(WORK INSTRUCTIONS)
The job is to find each line of the records below that includes the word "icon" and copy it.

* * *

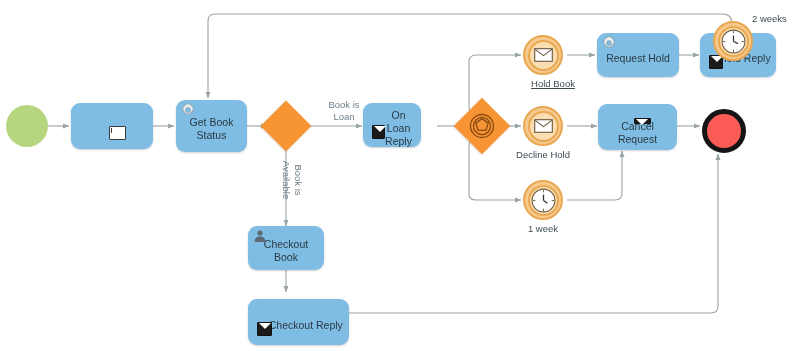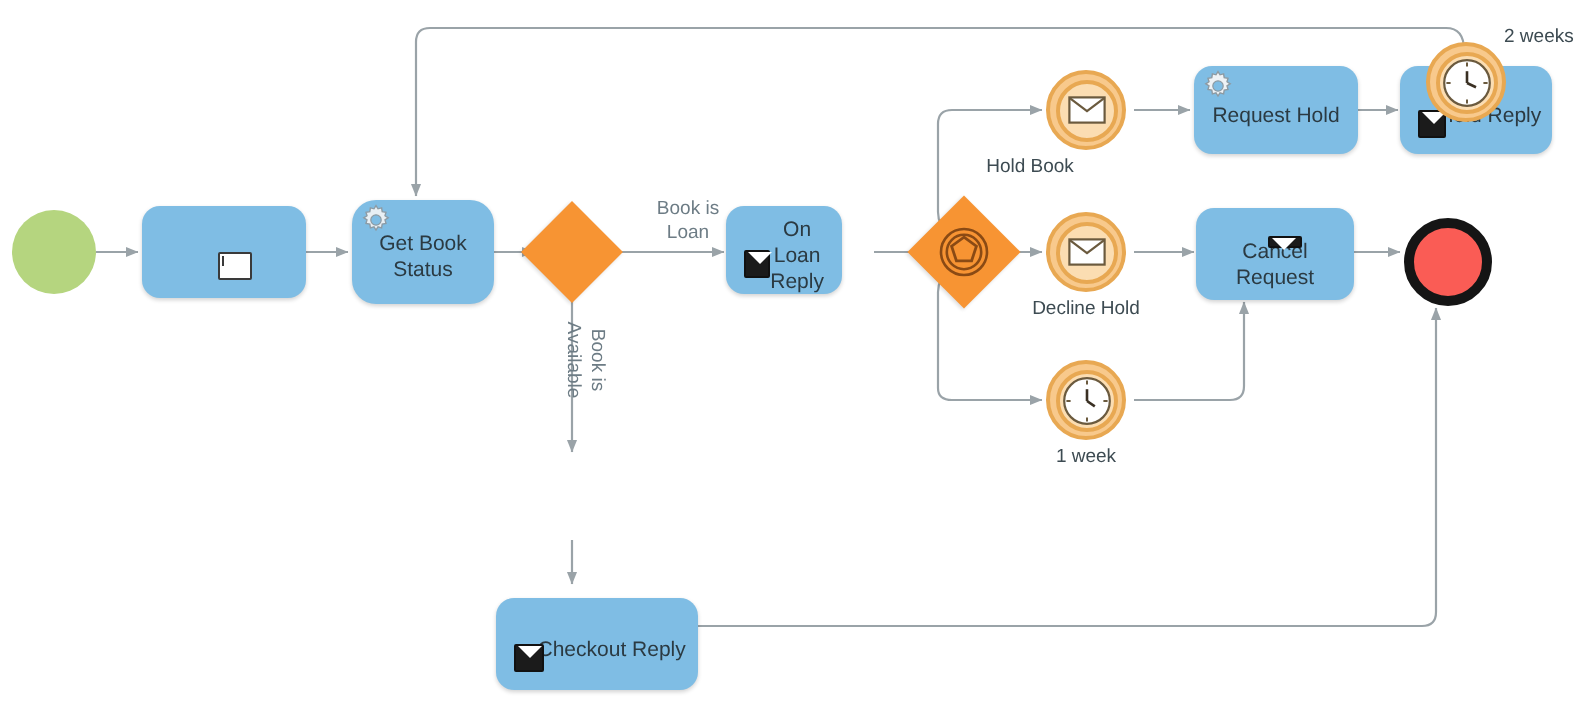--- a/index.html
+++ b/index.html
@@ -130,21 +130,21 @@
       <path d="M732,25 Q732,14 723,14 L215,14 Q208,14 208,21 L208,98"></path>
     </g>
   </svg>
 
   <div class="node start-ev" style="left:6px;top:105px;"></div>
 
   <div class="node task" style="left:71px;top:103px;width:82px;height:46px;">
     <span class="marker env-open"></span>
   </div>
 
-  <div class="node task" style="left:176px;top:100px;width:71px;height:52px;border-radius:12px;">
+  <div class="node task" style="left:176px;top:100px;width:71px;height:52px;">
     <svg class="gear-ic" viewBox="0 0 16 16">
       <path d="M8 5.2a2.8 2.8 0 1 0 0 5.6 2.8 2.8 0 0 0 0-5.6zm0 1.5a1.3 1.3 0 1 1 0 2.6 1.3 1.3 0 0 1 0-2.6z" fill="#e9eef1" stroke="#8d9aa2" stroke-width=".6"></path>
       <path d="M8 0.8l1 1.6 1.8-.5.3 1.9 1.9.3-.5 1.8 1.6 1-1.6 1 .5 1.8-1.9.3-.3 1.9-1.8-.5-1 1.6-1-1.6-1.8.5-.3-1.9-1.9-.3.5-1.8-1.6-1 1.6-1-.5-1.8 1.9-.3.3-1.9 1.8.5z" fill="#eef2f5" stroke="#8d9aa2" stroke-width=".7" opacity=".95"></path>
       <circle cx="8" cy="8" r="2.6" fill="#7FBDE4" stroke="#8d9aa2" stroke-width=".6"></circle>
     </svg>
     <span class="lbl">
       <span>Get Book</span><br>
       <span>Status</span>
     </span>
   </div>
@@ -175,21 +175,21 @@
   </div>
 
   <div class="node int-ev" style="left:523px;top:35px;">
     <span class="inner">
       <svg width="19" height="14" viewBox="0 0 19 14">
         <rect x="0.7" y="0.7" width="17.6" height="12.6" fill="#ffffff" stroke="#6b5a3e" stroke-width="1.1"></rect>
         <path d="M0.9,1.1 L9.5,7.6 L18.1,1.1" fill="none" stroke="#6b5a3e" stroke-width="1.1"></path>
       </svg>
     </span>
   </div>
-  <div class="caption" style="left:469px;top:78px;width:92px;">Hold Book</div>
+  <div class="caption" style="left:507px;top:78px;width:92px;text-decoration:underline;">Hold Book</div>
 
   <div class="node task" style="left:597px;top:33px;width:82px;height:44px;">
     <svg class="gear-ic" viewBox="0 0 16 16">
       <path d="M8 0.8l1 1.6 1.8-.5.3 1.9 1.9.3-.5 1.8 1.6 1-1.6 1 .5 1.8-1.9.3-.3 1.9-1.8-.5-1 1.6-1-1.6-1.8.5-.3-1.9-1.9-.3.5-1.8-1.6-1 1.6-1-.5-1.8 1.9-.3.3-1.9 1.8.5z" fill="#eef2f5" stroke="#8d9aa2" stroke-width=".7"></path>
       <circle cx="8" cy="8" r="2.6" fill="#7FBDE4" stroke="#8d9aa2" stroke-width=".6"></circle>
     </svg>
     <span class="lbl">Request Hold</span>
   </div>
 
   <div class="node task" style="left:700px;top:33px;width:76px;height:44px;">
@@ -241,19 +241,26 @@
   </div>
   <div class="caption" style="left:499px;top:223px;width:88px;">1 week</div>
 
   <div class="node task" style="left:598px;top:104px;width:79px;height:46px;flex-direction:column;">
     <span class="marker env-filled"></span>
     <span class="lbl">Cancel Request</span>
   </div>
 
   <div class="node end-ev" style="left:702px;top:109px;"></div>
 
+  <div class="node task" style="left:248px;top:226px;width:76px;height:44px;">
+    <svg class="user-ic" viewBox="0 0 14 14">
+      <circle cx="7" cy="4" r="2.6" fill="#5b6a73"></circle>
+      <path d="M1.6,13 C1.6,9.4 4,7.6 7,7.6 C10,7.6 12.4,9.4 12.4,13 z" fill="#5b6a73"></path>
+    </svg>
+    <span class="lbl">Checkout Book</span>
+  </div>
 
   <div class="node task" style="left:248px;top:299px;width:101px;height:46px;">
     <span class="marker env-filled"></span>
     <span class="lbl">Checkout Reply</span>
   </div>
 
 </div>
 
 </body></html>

* * *

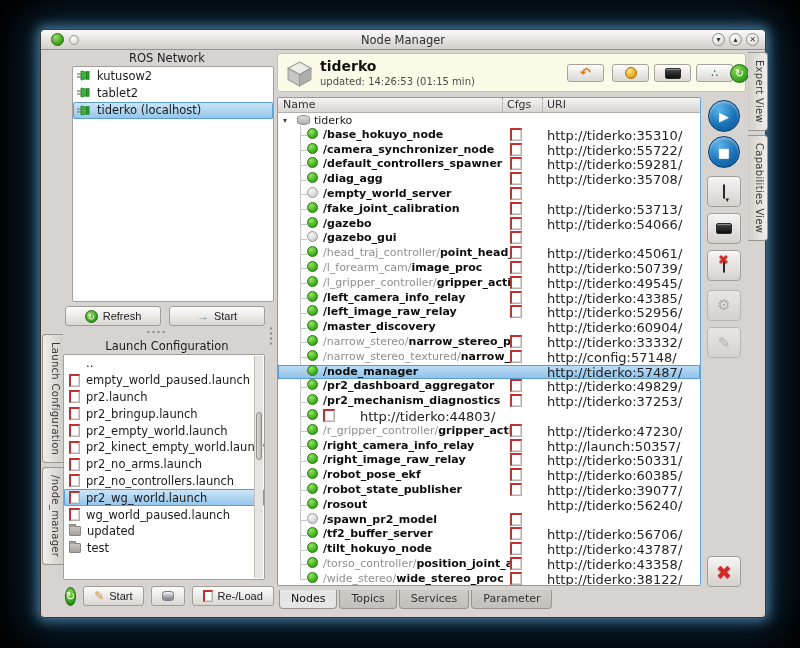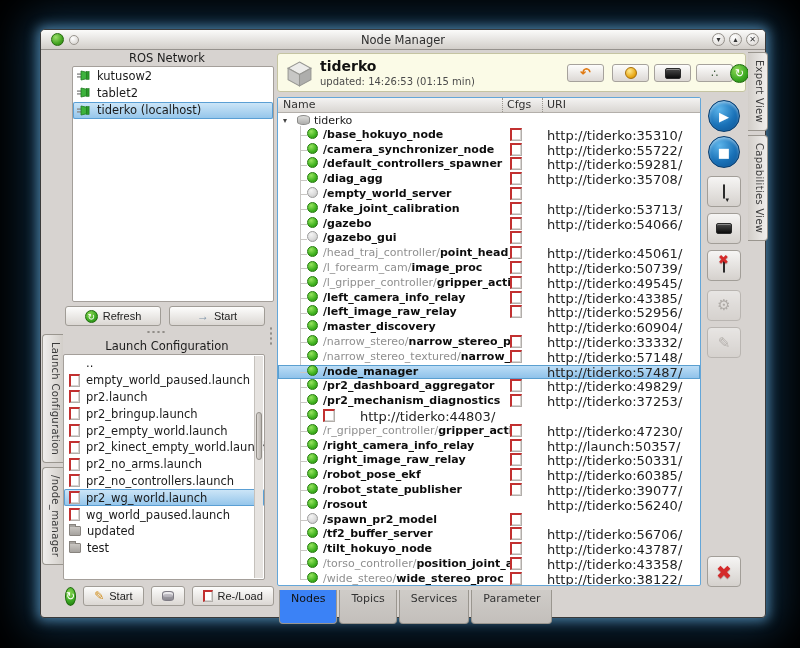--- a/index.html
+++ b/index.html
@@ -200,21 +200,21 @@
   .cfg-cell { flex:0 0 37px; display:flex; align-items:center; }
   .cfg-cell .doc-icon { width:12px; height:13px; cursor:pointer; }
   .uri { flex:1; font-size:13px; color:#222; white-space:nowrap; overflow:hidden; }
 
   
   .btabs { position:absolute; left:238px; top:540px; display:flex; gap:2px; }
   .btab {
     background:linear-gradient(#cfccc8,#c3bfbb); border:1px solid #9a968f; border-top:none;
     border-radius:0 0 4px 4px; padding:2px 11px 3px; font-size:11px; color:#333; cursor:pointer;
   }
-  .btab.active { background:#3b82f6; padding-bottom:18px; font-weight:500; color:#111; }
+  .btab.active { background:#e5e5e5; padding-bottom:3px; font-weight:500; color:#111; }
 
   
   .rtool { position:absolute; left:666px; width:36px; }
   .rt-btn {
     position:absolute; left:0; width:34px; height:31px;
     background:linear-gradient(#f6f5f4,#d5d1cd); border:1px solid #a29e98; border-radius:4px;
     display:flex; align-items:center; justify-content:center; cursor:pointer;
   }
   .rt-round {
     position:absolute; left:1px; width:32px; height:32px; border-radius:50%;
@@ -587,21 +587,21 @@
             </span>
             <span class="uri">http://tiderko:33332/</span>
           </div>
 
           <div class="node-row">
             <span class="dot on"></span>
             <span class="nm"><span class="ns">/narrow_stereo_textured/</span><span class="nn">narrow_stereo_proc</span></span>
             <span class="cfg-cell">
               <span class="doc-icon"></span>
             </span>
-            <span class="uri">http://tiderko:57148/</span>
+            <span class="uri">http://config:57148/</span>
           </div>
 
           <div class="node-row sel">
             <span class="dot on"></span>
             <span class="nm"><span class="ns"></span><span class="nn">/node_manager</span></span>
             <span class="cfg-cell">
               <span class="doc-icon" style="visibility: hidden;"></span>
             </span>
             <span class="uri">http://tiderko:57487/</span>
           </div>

* * *

(RESPONSE)
   .cfg-cell .doc-icon { width:12px; height:13px; cursor:pointer; }
               <span class="doc-icon"></span>
               <span class="doc-icon" style="visibility: hidden;"></span>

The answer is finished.